**What you need to do:** Search the records that follow and extract every line containing the string "Chengbase".

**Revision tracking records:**
____________________
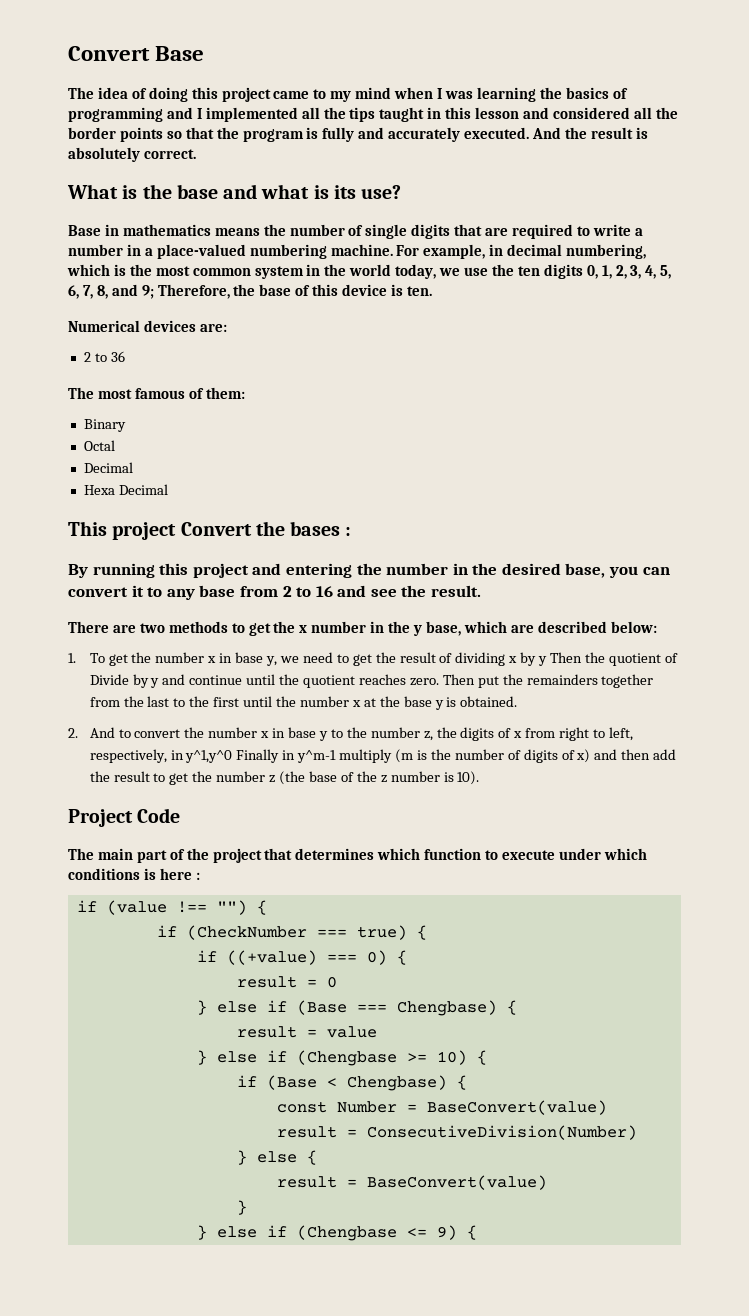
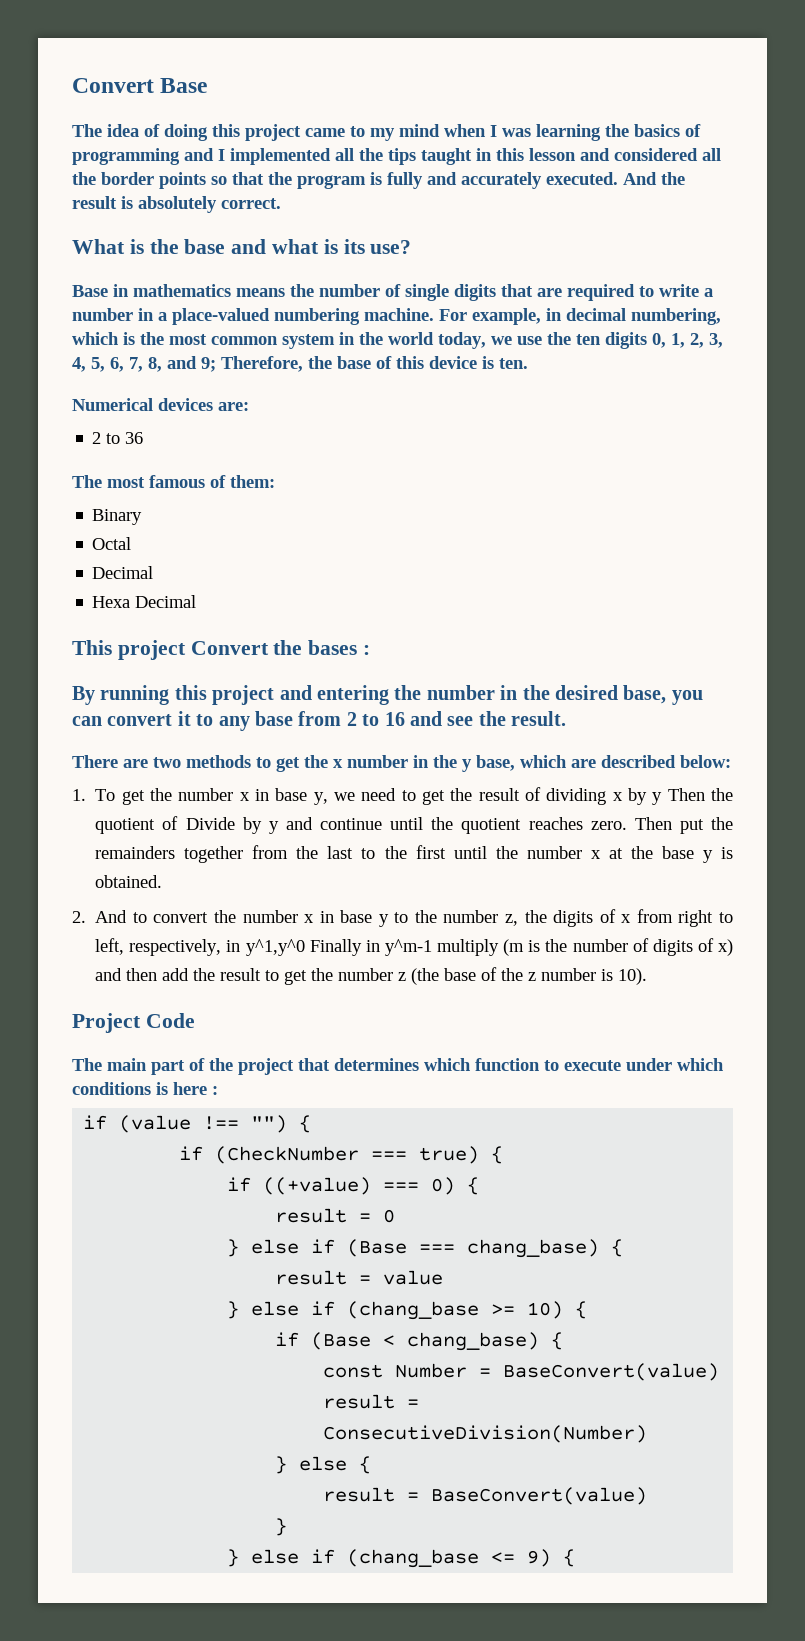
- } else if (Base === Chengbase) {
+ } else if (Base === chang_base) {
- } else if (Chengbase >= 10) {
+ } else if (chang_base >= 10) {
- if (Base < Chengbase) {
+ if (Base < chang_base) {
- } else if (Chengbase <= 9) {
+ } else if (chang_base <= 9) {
____________________
**Output below:**
- } else if (Base === Chengbase) {
- } else if (Chengbase >= 10) {
- if (Base < Chengbase) {
- } else if (Chengbase <= 9) {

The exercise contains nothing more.